- _TASK DIRECTIONS_:
Retype, word for word, only the lines from the one containing "html: <div>Все размеры" through the last line of the listing below. Pictures do not belong in the result.
+++
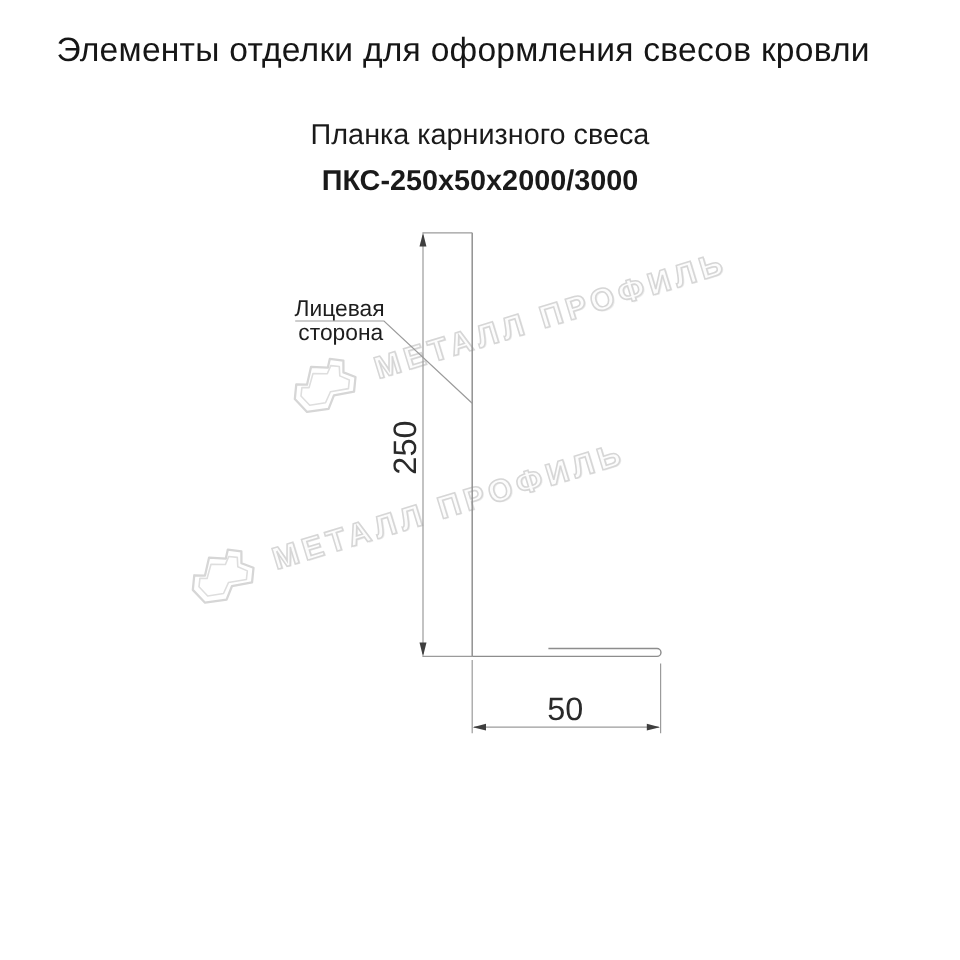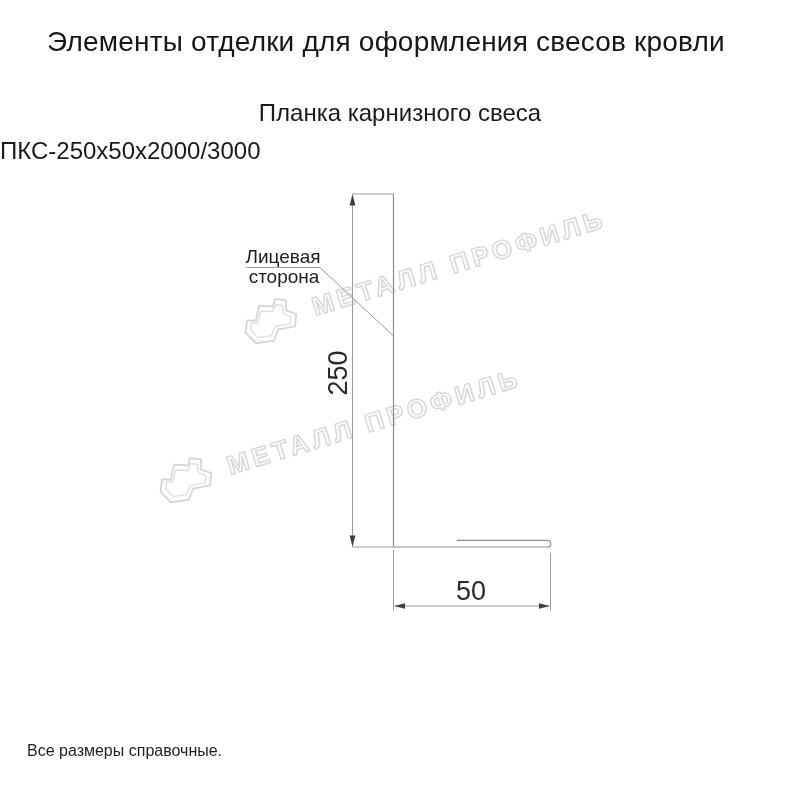"ПКС-250х50х2000/3000" .product-code { font-weight: 400 -> 700; text-align: none -> center }
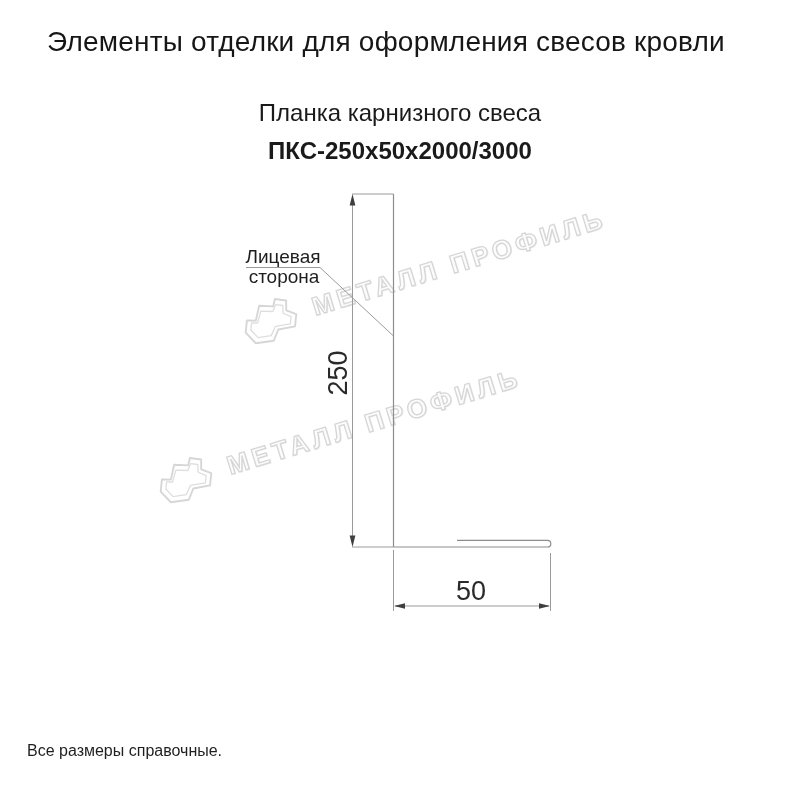"Все размеры справочные." div { html: <div>Все размеры справочные.</div> -> none }
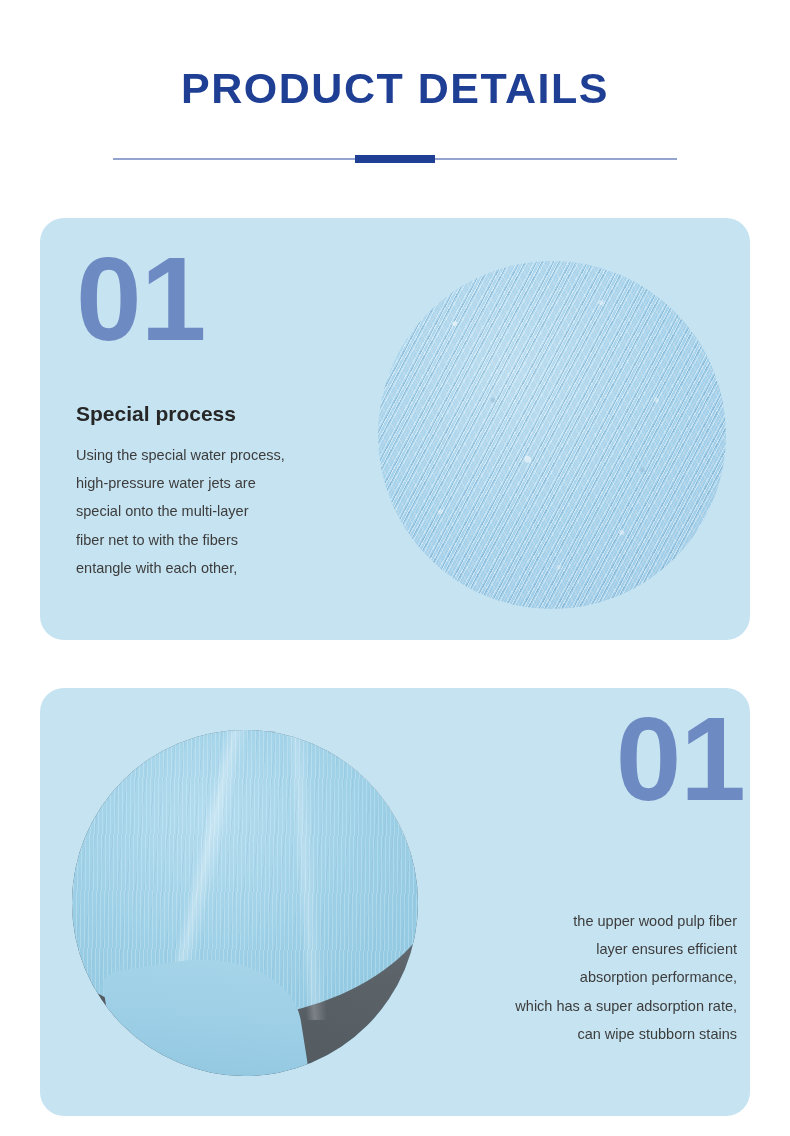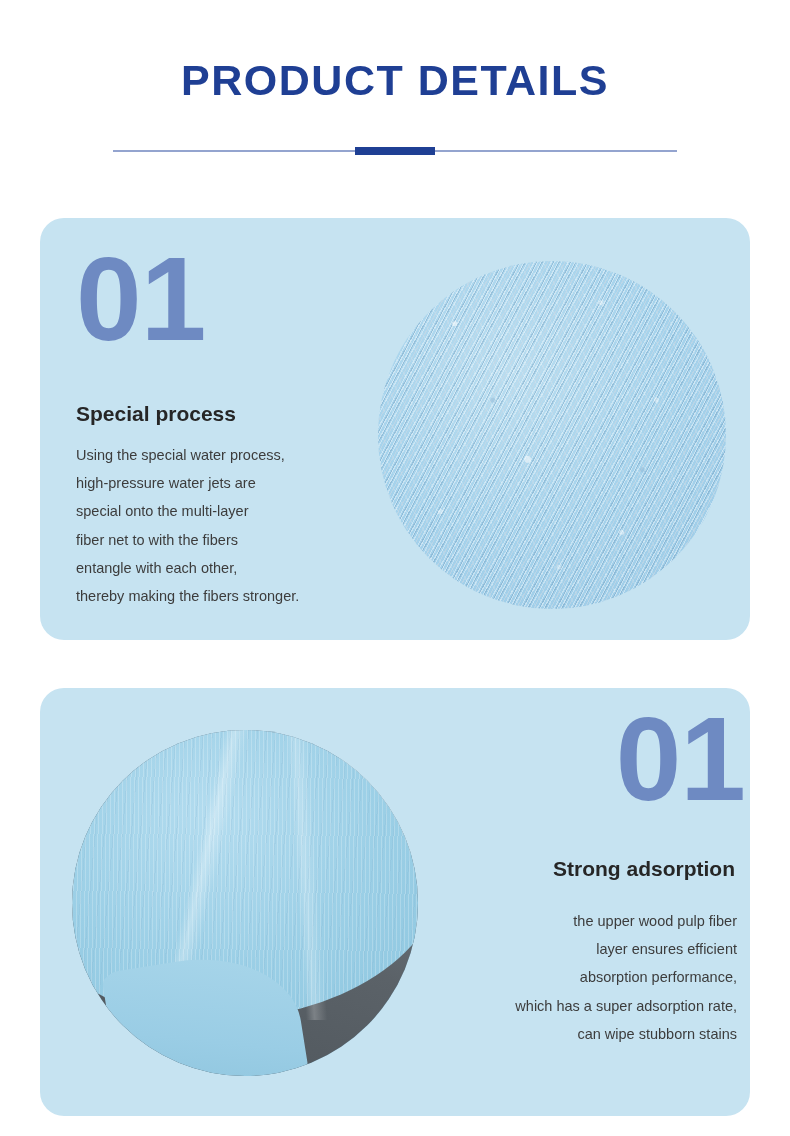"PRODUCT DETAILS" .header { top: 4px -> 12px }
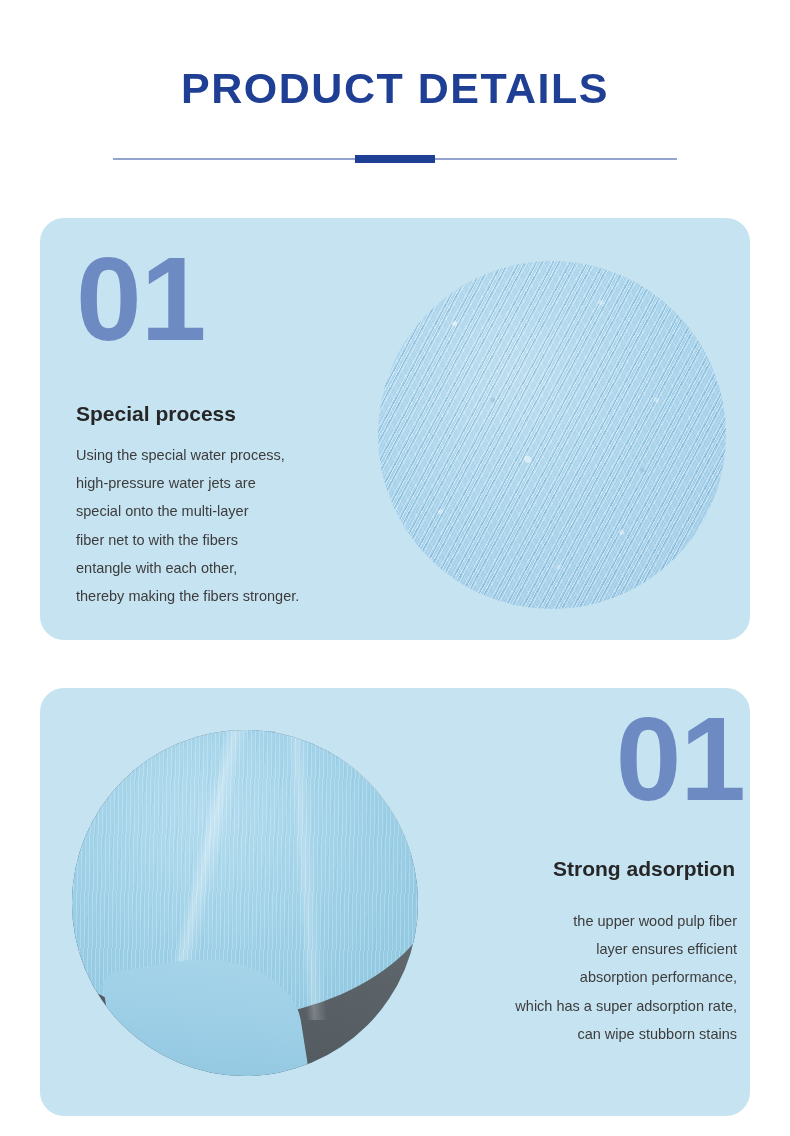"thereby making the fibers stronger." span.line { html: <span>thereby making the fibers stronger.</span> -> none }
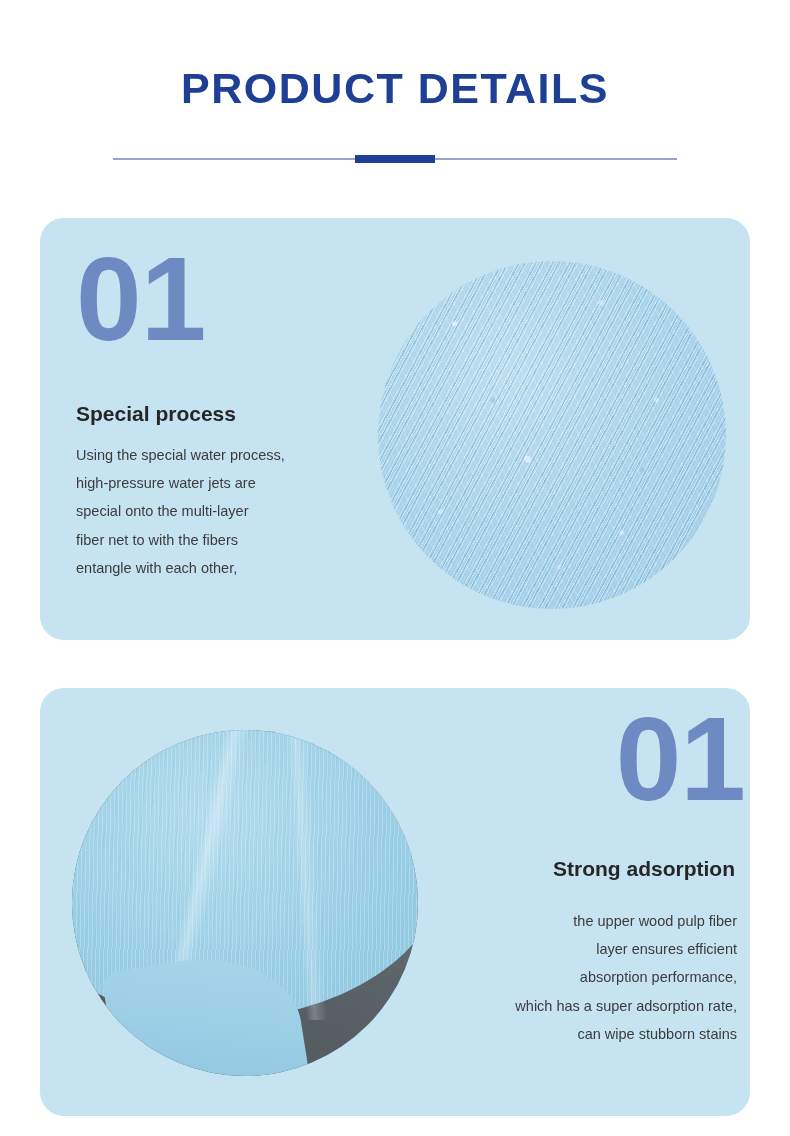"Strong adsorption" div.card-heading { html: <div>Strong adsorption</div> -> none }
+++
- _YOUR SOLUTION_:
"Все размеры справочные." div { html: <div>Все размеры справочные.</div> -> none }
"PRODUCT DETAILS" .header { top: 4px -> 12px }
"thereby making the fibers stronger." span.line { html: <span>thereby making the fibers stronger.</span> -> none }
"Strong adsorption" div.card-heading { html: <div>Strong adsorption</div> -> none }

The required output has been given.